Метрики объединяются для создания вектора CVSS для t он уязвимость.

Пример

Уязвимость, связанная с переполнением буфера, затрагивает программное обеспечение веб-сервера, что позволяет удаленному пользователю получить частичный контроль над системой, включая возможность ее выключения:

Метрика	Значение	Описание
Вектор доступа	Сеть	Доступ к уязвимости можно получить из любой сети, которая может получить доступ к целевой системе - обычно ко всей Интернет
Сложность доступа	Низкая	Нет особых требований для доступа
Аутентификация	Нет	Нет требований для аутентификации в для использования уязвимости
Конфиденциальность	Частичная	Злоумышленник может читать некоторые файлы и данные в системе
Целостность	Частичная	Злоумышленник может изменить некоторые файлы и данные в системе.
Доступность	Завершить	Злоумышленник может сделать систему и веб-службу недоступными / невосприимчивыми, выключив систему

Это бы дайте промежуточную оценку уязвимости 10 и промежуточную оценку воздействия 8,5, что дает общую базовую оценку 9,0. Вектор для базовой оценки в этом случае будет AV: N / AC: L / Au: N / C: P / I: P / A: C. Оценка и вектор обычно представлены вместе, чтобы получатель мог полностью понять природу уязвимости и при необходимости рассчитать свой собственный экологический балл.

Временные метрики

Значение временных метрик меняется в течение срока действия уязвимости по мере разработки, раскрытия и автоматизации эксплойтов, а также по мере появления средств смягчения и исправлений.

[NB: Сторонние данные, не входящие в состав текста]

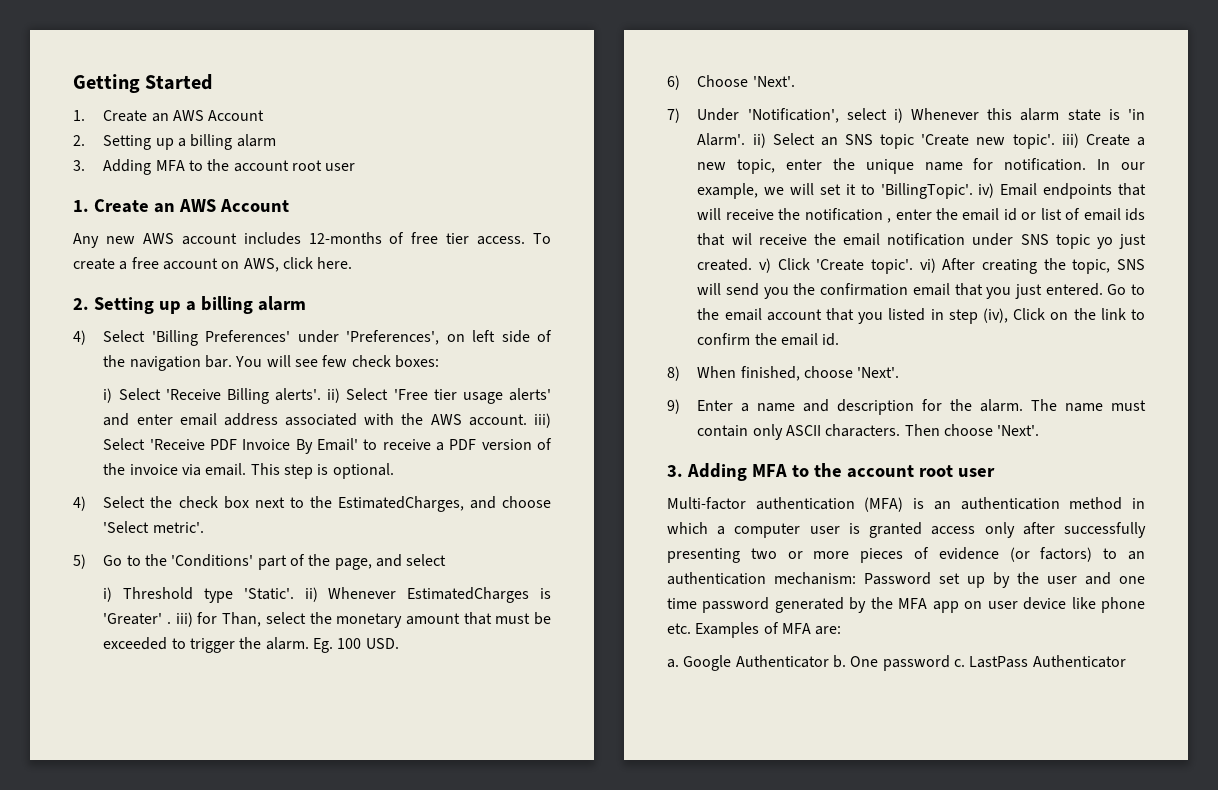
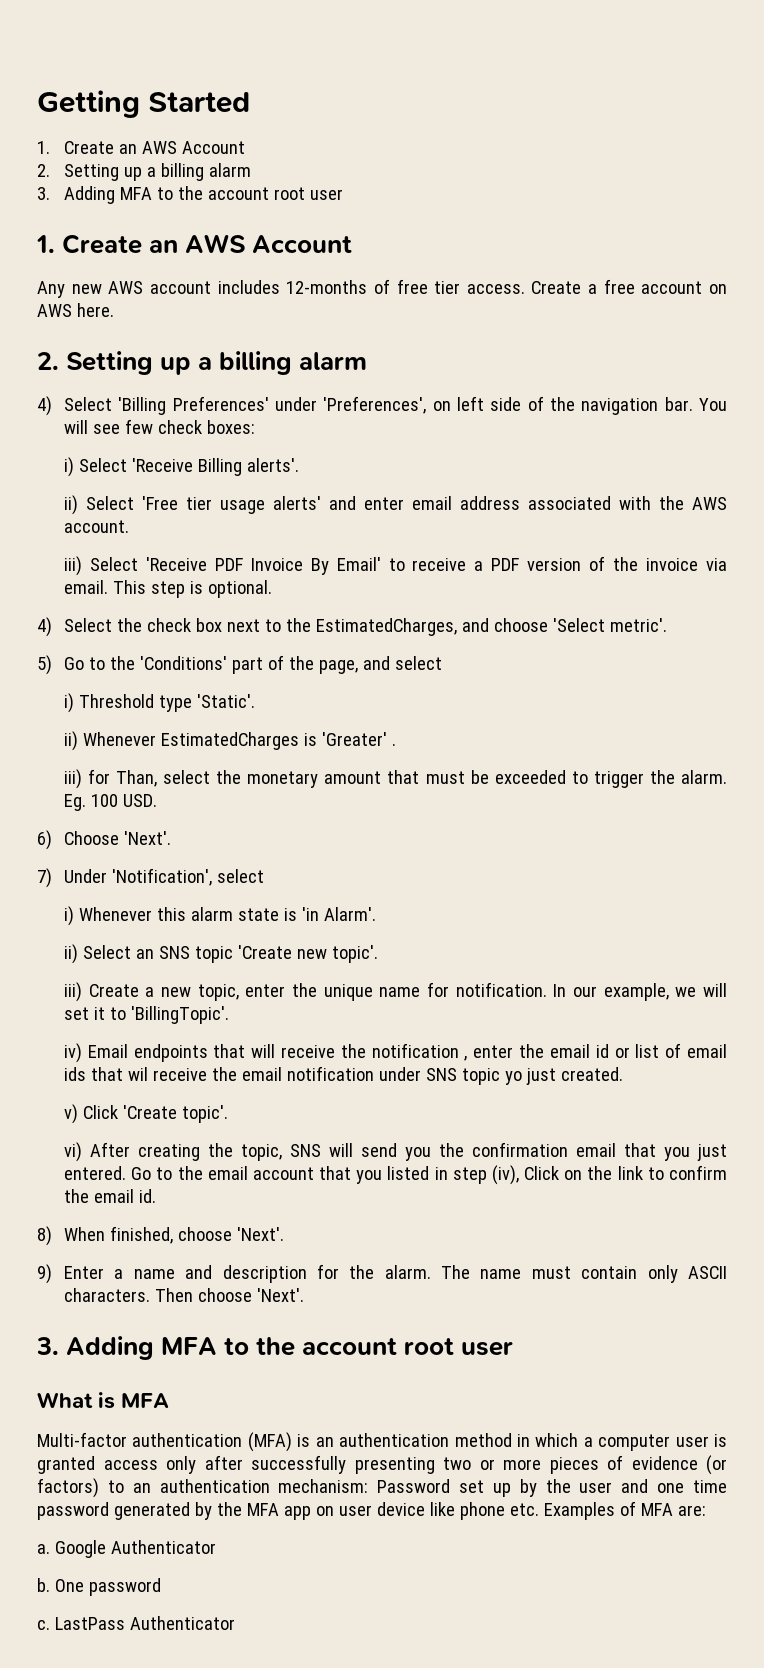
- To create a free account on AWS, click here.
+ Create a free account on AWS here.
- i) Select 'Receive Billing alerts'. ii) Select 'Free tier usage alerts' and enter email address associated with the AWS account. iii) Select 'Receive PDF Invoice By Email' to receive a PDF version of the invoice via email.
+ i) Select 'Receive Billing alerts'.
+ ii) Select 'Free tier usage alerts' and enter email address associated with the AWS account.
+ iii) Select 'Receive PDF Invoice By Email' to receive a PDF version of the invoice via email.
- i) Threshold type 'Static'. ii) Whenever EstimatedCharges is 'Greater' . iii) for Than, select the monetary amount that must be exceeded to trigger the alarm.
+ i) Threshold type 'Static'.
+ ii) Whenever EstimatedCharges is 'Greater' .
+ iii) for Than, select the monetary amount that must be exceeded to trigger the alarm.
- 7) Under 'Notification', select i) Whenever this alarm state is 'in Alarm'. ii) Select an SNS topic 'Create new topic'. iii) Create a new topic, enter the unique name for notification.
+ 7) Under 'Notification', select
+ i) Whenever this alarm state is 'in Alarm'.
+ ii) Select an SNS topic 'Create new topic'.
+ iii) Create a new topic, enter the unique name for notification.
- In our example, we will set it to 'BillingTopic'. iv) Email endpoints that will receive the notification , enter the email id or list of email ids that wil receive the email notification under SNS topic yo just created. v) Click 'Create topic'. vi) After creating the topic, SNS will send you the confirmation email that you just entered.
+ In our example, we will set it to 'BillingTopic'.
+ iv) Email endpoints that will receive the notification , enter the email id or list of email ids that wil receive the email notification under SNS topic yo just created.
+ v) Click 'Create topic'.
+ vi) After creating the topic, SNS will send you the confirmation email that you just entered.
+ What is MFA
- Google Authenticator b.
+ Google Authenticator
+ b.
- One password c.
+ One password
+ c.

Эксплуатационная способность

Метрика эксплуатируемости (E) описывает текущее состояние методов эксплуатации или автоматизированного кода эксплуатации.

Значение	Описание	Оценка
Непроверено (U)	Код эксплойта недоступен или эксплойт теоретический	0.85
Proof-of-concept (P)	Проверочный код эксплойта или демонстрационные атаки доступны, но не практичны для широкого использования. Не работает против всех экземпляров уязвимости.	0.9
Функциональный (F)	Функциональный код эксплойта доступен и работает в большинстве ситуаций, где присутствует уязвимость.	0,95
Высокое (H)	Уязвимость может быть использована с помощью автоматического кода, включая мобильный код (например, червь или вирус).	1.0
Не определено ( ND)	Это сигнал игнорировать эту оценку.	1.0

Уровень исправления

Уровень исправления (RL) уязвимости позволяет получить временную оценку уязвимость будет уменьшаться по мере появления средств защиты и официальных исправлений.

Значение	Описание	Оценка
Официальное исправление (O)	Доступно полное решение поставщика - либо патч, либо обновление.	0,87
Временное исправление (T)	Существует официальное, но временное исправление / смягчение последствий, доступное от поставщика.	0,90
Временное решение (W)	Доступно неофициальное решение или средство защиты от сторонних производителей, которое может быть разработано или предложено пользователями затронутого продукта или другой третьей стороной.	0,95
Недоступно (U)	Там нет решения или невозможно применить предложенное решение. Это обычное начальное состояние уровня исправления, когда обнаруживается уязвимость.	1.0
Не определено (ND)	Это сигнал игнорировать эту оценку.	1.0

Достоверность отчета

Доверие отчета (RC) уязвимости измеряет уровень уверенности в существовании уязвимости, а также достоверность технических деталей уязвимости.

Значение	Описание	Оценка
Неподтвержденный (UC)	Один неподтвержденный источник или несколько конфликтующих источников. Об уязвимости по слухам.	0,9
неподтвержденный (UR)	Множество источников, которые в целом согласны - может быть уровень неопределенности в отношении уязвимости	0,95
Подтверждено (C)	Подтверждено и подтверждено поставщиком или производителем затронутого продукта.	1.0
Не определено (ND)	Это сигнал для игнорирования	1.0

Вычисления

Эти три показателя используются вместе с базовой оценкой, которая уже была рассчитана для получения временной оценки уязвимости со связанным с ней вектором. ( {\textf {BaseScore}} \ times {\textf {Exploitability}} \ times {\ textf {RemediationLevel}} \ times {\ textf {ReportConfidence}})} ${\ displaystyle {\textf {TemporalScore}} = {\textf {roundTo1Decimal}} ({\textf {BaseScore}} \ times {\textf {Возможность использования}} \ times {\textf {RemediationLevel }} \ times {\ textf {ReportConfidence}})}$

Пример

Чтобы продолжить В приведенном выше примере, если поставщик был впервые проинформирован об уязвимости путем публикации кода подтверждения концепции в списке рассылки, начальная временная оценка будет рассчитана с использованием значений, показанных ниже:

Metric	Значение	Описание
Возможность взлома	Доказательство концепции	Доказательство концепции, неавтоматический код предоставлен для демонстрации основных функций эксплойта.
Уровень исправления	Недоступен	Поставщик еще не имел возможности предоставить смягчение или исправление.
Доверие к отчету	Неподтверждено	Имеется единственный отчет об уязвимости

Это дает временную оценку 7,3 с временным вектором E: P / RL: U / RC: UC (или полный вектор AV: N / AC: L / Au: N / C: P / I: P / A: C / E: P / RL: U / RC: UC).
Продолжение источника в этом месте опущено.